Selon Nerlekar et Veldman, les prairies ont été sous-estimées par les écologistes. La prairie a été considérée comme une croissance successive, ce que vous obtenez lorsque vous défrichez une forêt et que vous la remplacez facilement. La conséquence est que les prairies ont souvent été classées comme forêt dégradée et non comme un habitat valorisé à part entière. Cela signifie que lorsque le développement se produit, forêt dégradée est une cible privilégiée pour la destruction. Le résultat peut être une perte majeure de biodiversité non appréciée.

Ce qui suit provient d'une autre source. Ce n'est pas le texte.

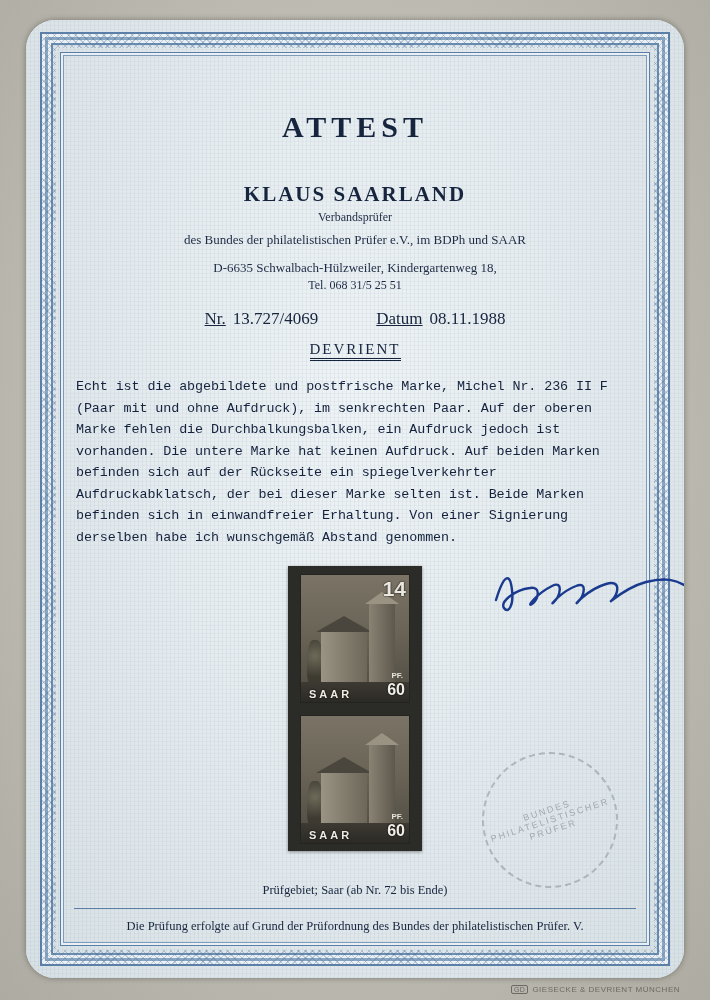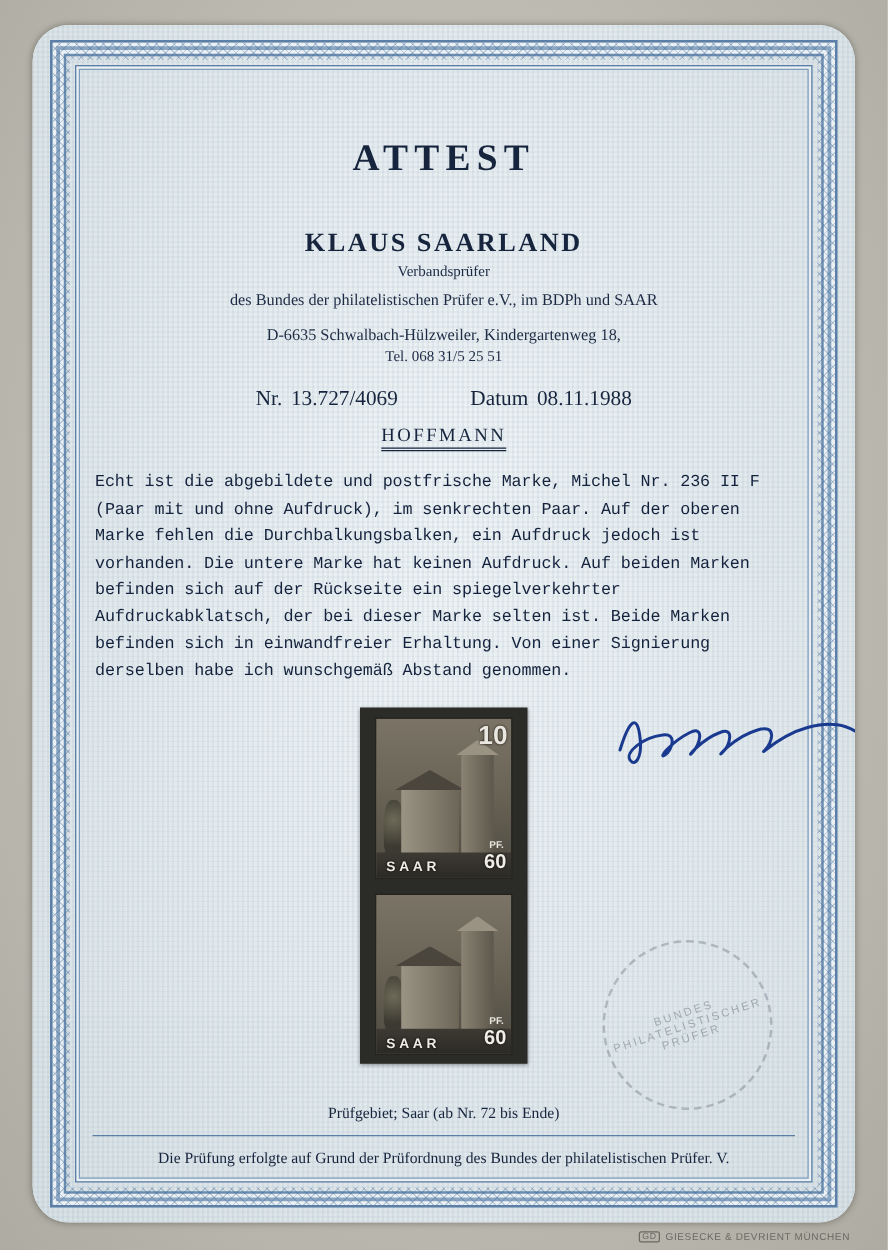--- a/index.html
+++ b/index.html
@@ -139,7 +139,7 @@
     font-size: 17px;
     color: #16243d;
   }
-  .refrow .lbl { margin-right: 7px; }
+  .refrow .lbl { margin-right: 7px; text-decoration: underline; }
   .refrow .val { }
 
   .country {

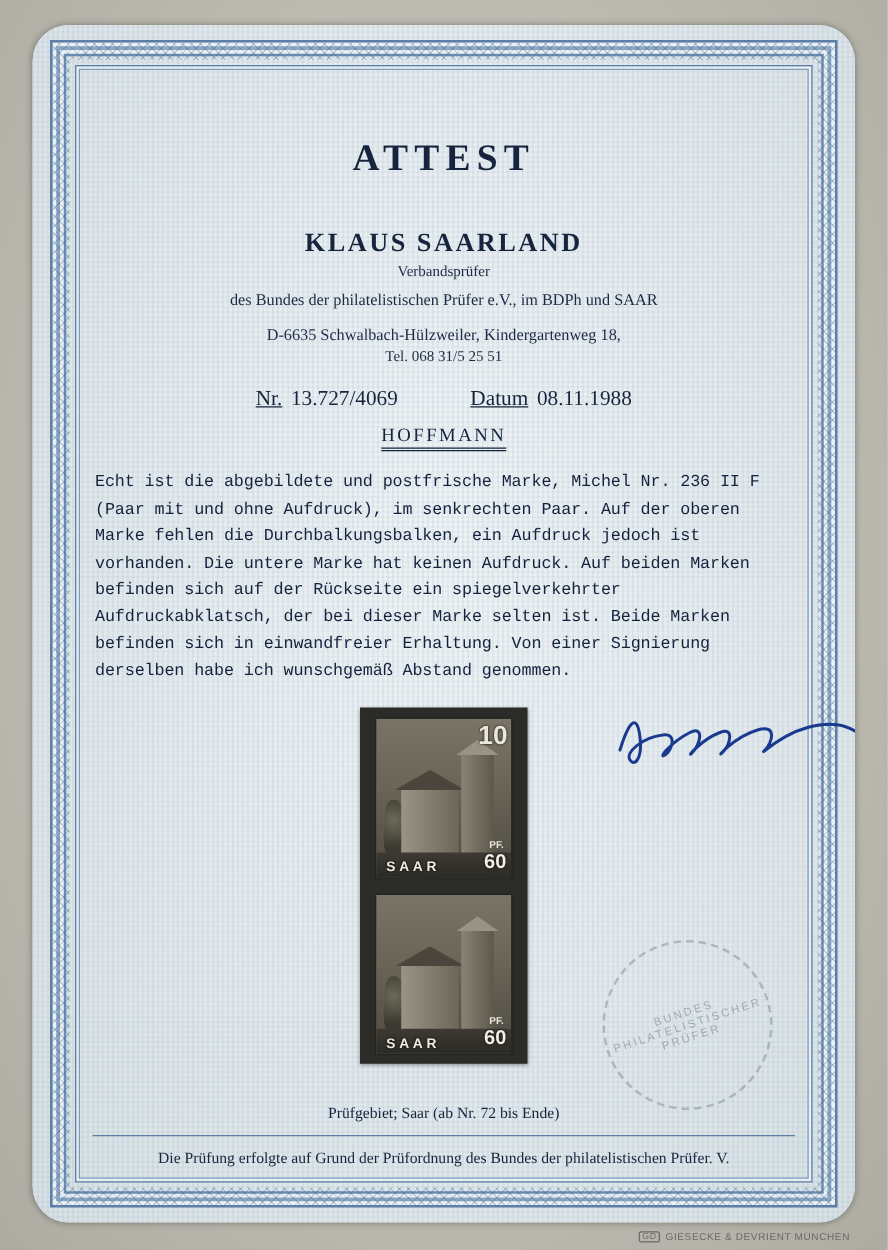--- a/index.html
+++ b/index.html
@@ -352,7 +352,7 @@
       </div>
 
       <div class="country">
-        <span class="u">HOFFMANN</span>
+        <span class="u">DEVRIENT</span>
       </div>
 
       <div class="body-text">Echt ist die abgebildete und postfrische Marke, Michel Nr. 236 II F (Paar mit und ohne Aufdruck), im senkrechten Paar. Auf der oberen Marke fehlen die Durchbalkungsbalken, ein Aufdruck jedoch ist vorhanden. Die untere Marke hat keinen Aufdruck. Auf beiden Marken befinden sich auf der Rückseite ein spiegelverkehrter Aufdruckabklatsch, der bei dieser Marke selten ist. Beide Marken befinden sich in einwandfreier Erhaltung. Von einer Signierung derselben habe ich wunschgemäß Abstand genommen.</div>

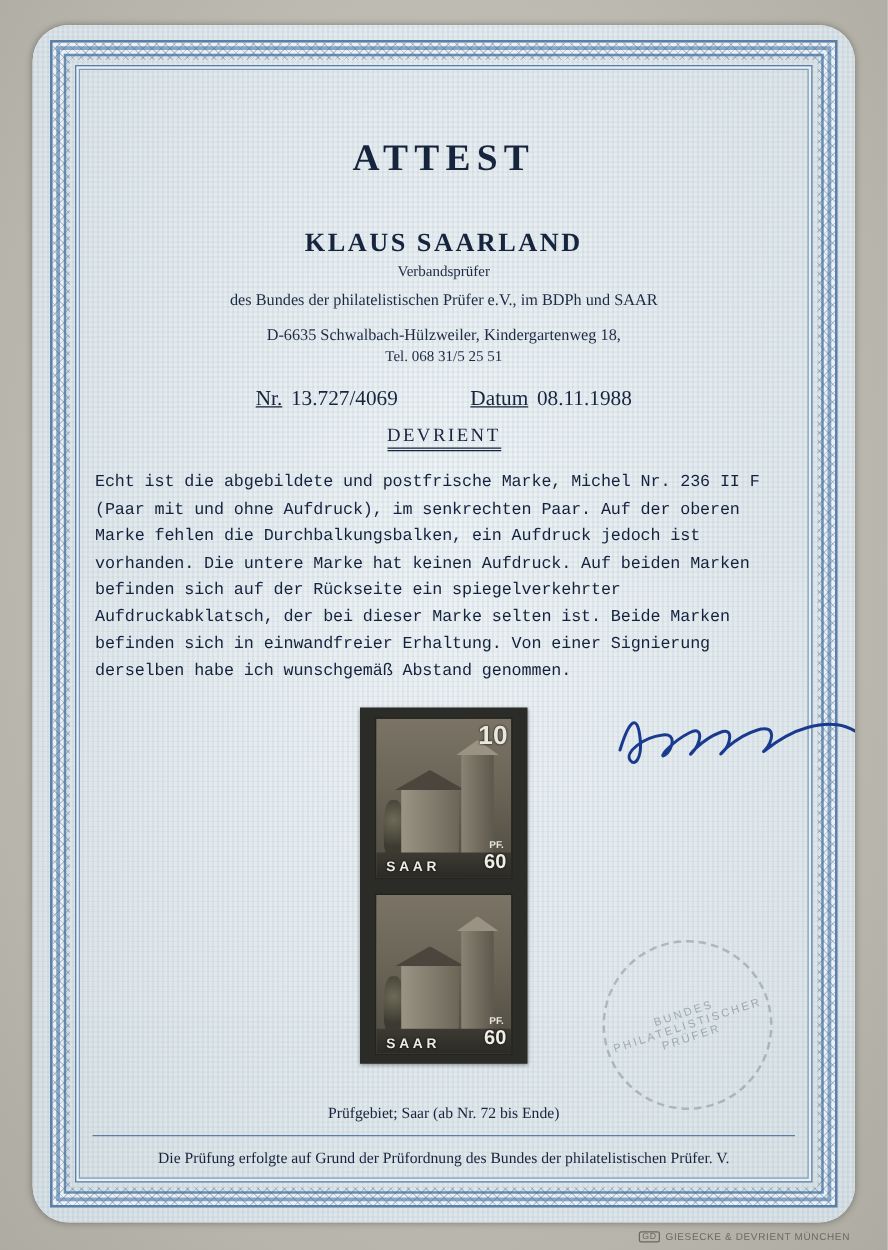--- a/index.html
+++ b/index.html
@@ -366,7 +366,7 @@
             <div class="house"></div>
             <div class="tower"></div>
             <div class="ground"></div>
-            <div class="value-top">10</div>
+            <div class="value-top">14</div>
             <div class="denom-sm">PF.</div>
             <div class="denom">60</div>
             <div class="country-label">SAAR</div>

"Bien que les prairies anciennes comprennent certains des écosystèmes terrestres les plus riches en biodiversité, il n'y a pas eu de test à l'échelle mondiale pour savoir si les prairies anciennes sont, en fait, plus riches en espèces que les prairies secondaires", écrivent Nerlekar et Veldman. « Plusieurs exemples suggèrent qu'une richesse spécifique élevée est caractéristique des prairies anciennes. Les savanes du Cerrado sud-américain abritent 4,800 278 espèces endémiques de plantes et de vertébrés. Les prairies Shola de l'Inde, qui abritent des éléphants d'Asie et des tigres du Bengale en voie de disparition, sont riches en plantes herbacées (89 espèces). Le record mondial de richesse en espèces végétales à l'échelle locale (XNUMX espèces vasculaires/m2) est détenu par une prairie de montagne en Argentine. Aux échelles de 100 à 1,000 2 mXNUMX, les prairies dépendantes du feu de la plaine côtière nord-américaine peuvent être aussi riches en espèces de plantes vasculaires que les forêts tropicales.

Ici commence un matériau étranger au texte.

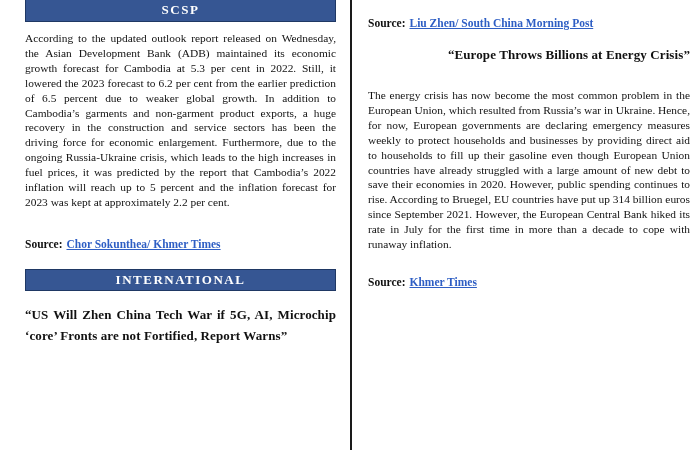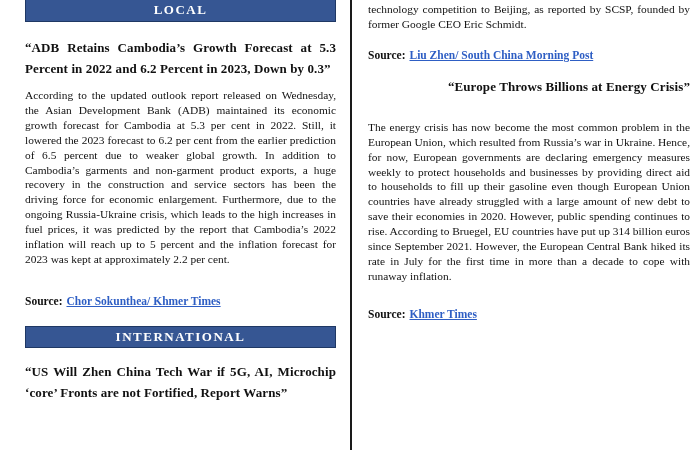--- a/index.html
+++ b/index.html
@@ -79,7 +79,7 @@
 
 <div class="col-left">
 
-  <div class="section-banner banner-top">LOCAL</div>
+  <div class="section-banner banner-top">SCSP</div>
 
   <div class="headline headline-1">“ADB Retains Cambodia’s Growth Forecast at 5.3 Percent in 2022 and 6.2 Percent in 2023, Down by 0.3”</div>
 

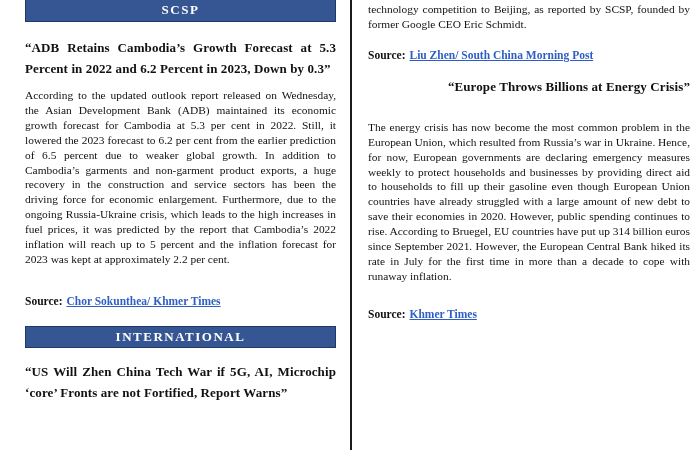--- a/index.html
+++ b/index.html
@@ -100,7 +100,6 @@
 
 <div class="col-right">
 
-  <div class="body-para para-cont">technology competition to Beijing, as reported by SCSP, founded by former Google CEO Eric Schmidt.</div>
 
   <div class="source-line source-2">
     <span class="source-label">Source:</span><span class="source-link">Liu Zhen/ South China Morning Post</span>

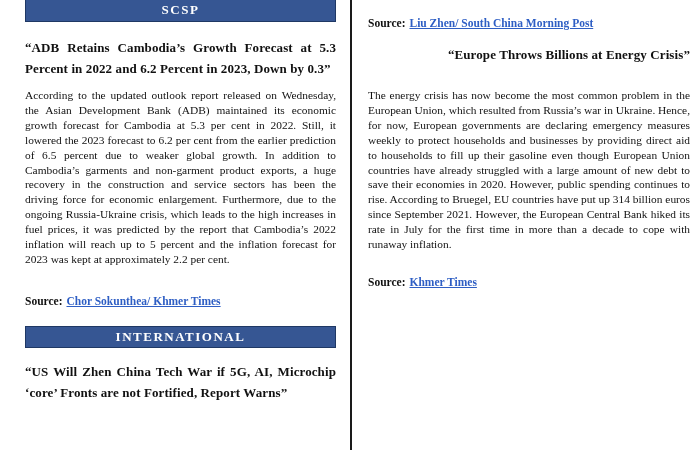--- a/index.html
+++ b/index.html
@@ -81,7 +81,6 @@
 
   <div class="section-banner banner-top">SCSP</div>
 
-  <div class="headline headline-1">“ADB Retains Cambodia’s Growth Forecast at 5.3 Percent in 2022 and 6.2 Percent in 2023, Down by 0.3”</div>
 
   <div class="body-para para-1">According to the updated outlook report released on Wednesday, the Asian Development Bank (ADB) maintained its economic growth forecast for Cambodia at 5.3 per cent in 2022. Still, it lowered the 2023 forecast to 6.2 per cent from the earlier prediction of 6.5 percent due to weaker global growth. In addition to Cambodia’s garments and non-garment product exports, a huge recovery in the construction and service sectors has been the driving force for economic enlargement. Furthermore, due to the ongoing Russia-Ukraine crisis, which leads to the high increases in fuel prices, it was predicted by the report that Cambodia’s 2022 inflation will reach up to 5 percent and the inflation forecast for 2023 was kept at approximately 2.2 per cent.</div>
 

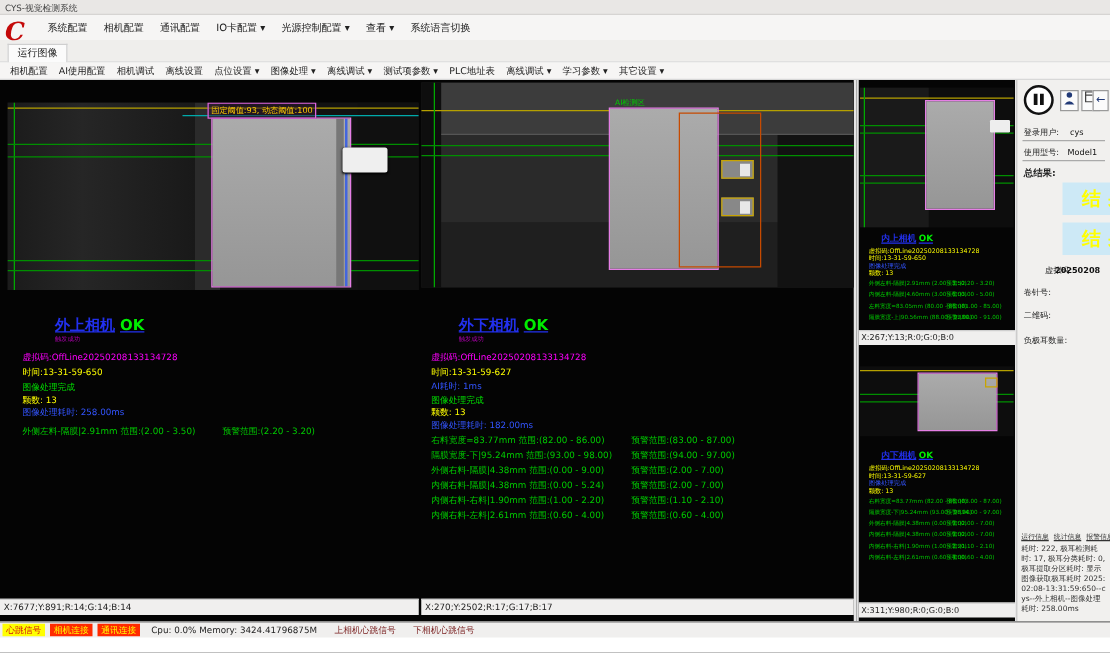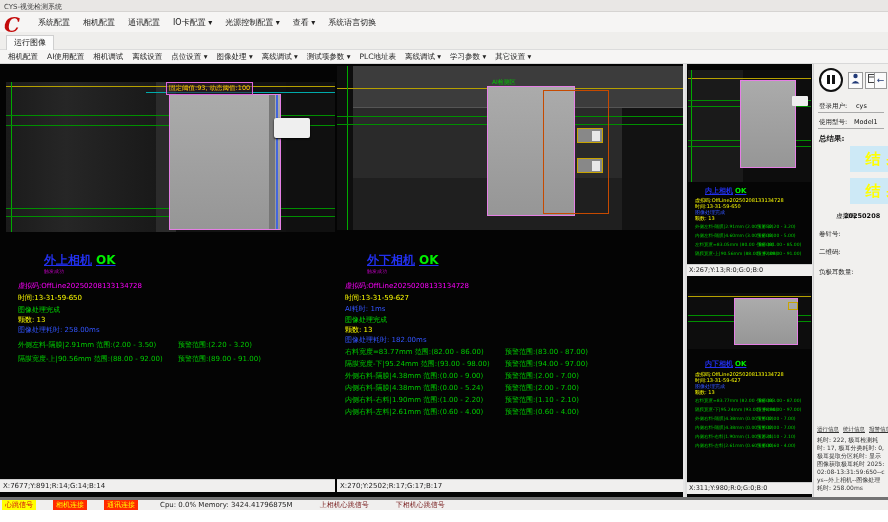--- a/index.html
+++ b/index.html
@@ -151,7 +151,6 @@
 
       <div class="rows" style="left:12px;top:276px">
         <div class="mrow" style="height:14px"><span>外侧左料-隔膜|2.91mm 范围:(2.00 - 3.50)</span><span class="w">预警范围:(2.20 - 3.20)</span></div>
-        <div class="mrow" style="height:14px"><span>隔膜宽度-上|90.56mm 范围:(88.00 - 92.00)</span><span class="w">预警范围:(89.00 - 91.00)</span></div>
       </div>
     </div>
     <div class="pstatus" style="left:0;width:335px">X:7677;Y:891;R:14;G:14;B:14</div>

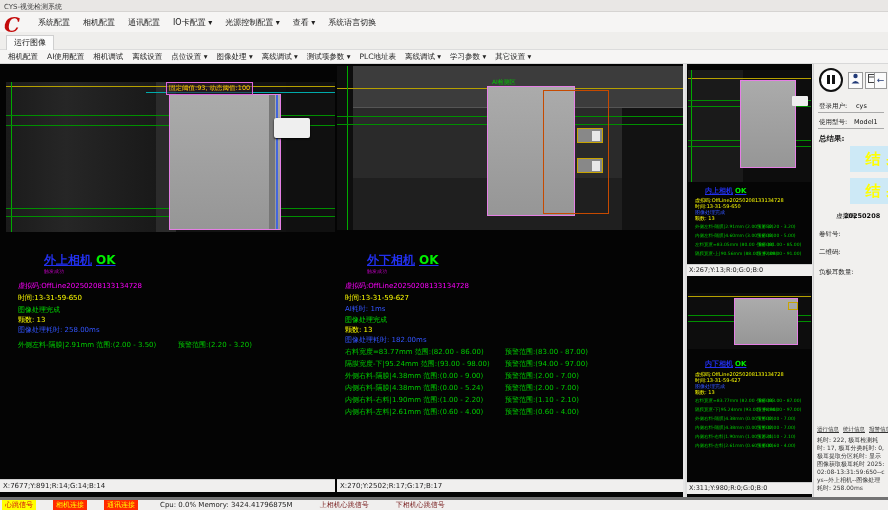--- a/index.html
+++ b/index.html
@@ -67,7 +67,7 @@
   .logtext { position:absolute; left:3px; width:69px; font-size:6px; color:#333; line-height:8px; word-break:break-all; }
 
   
-  .statusbar { position:absolute; left:0; top:497px; width:888px; height:13px; background:#f0efee; border-top:3px solid #737373; display:flex; align-items:center; padding-left:2px; gap:17px; }
+  .statusbar { position:absolute; left:0; top:497px; width:888px; height:13px; background:#f0efee; border-top:1px solid #737373; display:flex; align-items:center; padding-left:2px; gap:4px; }
   .badge { font-size:7px; padding:0 3px; line-height:10px; }
   .badge.y { background:#ffff00; color:#d01010; }
   .badge.r { background:#ff2a00; color:#ffff00; }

Pour combler le manque de connaissances, les auteurs ont mené une méta-analyse, une étude qui examine d'autres études pour découvrir ce que l'on sait sur les prairies. Ils ont examiné 31 paires d'études de prairies anciennes et secondaires pour voir comment la biodiversité variait entre les deux habitats. Ils ont découvert que les prairies anciennes avaient encore 50 % plus de richesse en espèces que les nouvelles prairies secondaires.
Ils ont également constaté que la richesse en espèces pourrait se rétablir dans une période de quelques siècles à mille ans ou plus, si les prairies secondaires devaient se rétablir. Cependant, la richesse en espèces, notent les auteurs, n'est pas la même chose que la restauration de la composition de la communauté. Cela prendrait plus de temps, car les nouveaux colons dans les prairies secondaires sont probablement des espèces « adventices ».
On ne sait pas vraiment pourquoi certaines espèces trouvées dans les prairies anciennes sont absentes des prairies secondaires, mais Nerlekar et Veldman font quelques suggestions. La première est que les traits nécessaires pour survivre à des perturbations périodiques comme le feu sont différents des traits nécessaires pour survivre à des perturbations anthropiques comme l'agriculture. Labourer le sol, par exemple, va hacher les organes souterrains et favoriser de nouveaux colons dans le sol.
Nerlekar et Veldman concluent que la politique environnementale actuelle pourrait risquer de causer des dommages extraordinaires tout en essayant de réparer les dommages ailleurs. « Nous sommes particulièrement préoccupés par le fait que les recherches récentes et les nouvelles politiques d'utilisation des terres, toutes deux destinées à promouvoir la plantation d'arbres pour la séquestration du carbone, constituent une menace pour la sous-évaluation de la biodiversité des prairies et des services écosystémiques. La base de ces efforts de reboisement a été l'hypothèse selon laquelle les prairies anciennes qui se trouvent là où les modèles climat-végétation suggèrent que la forêt est la végétation potentielle doivent être dégradées. Notre analyse montre que la réalité sur le terrain est bien plus compliquée.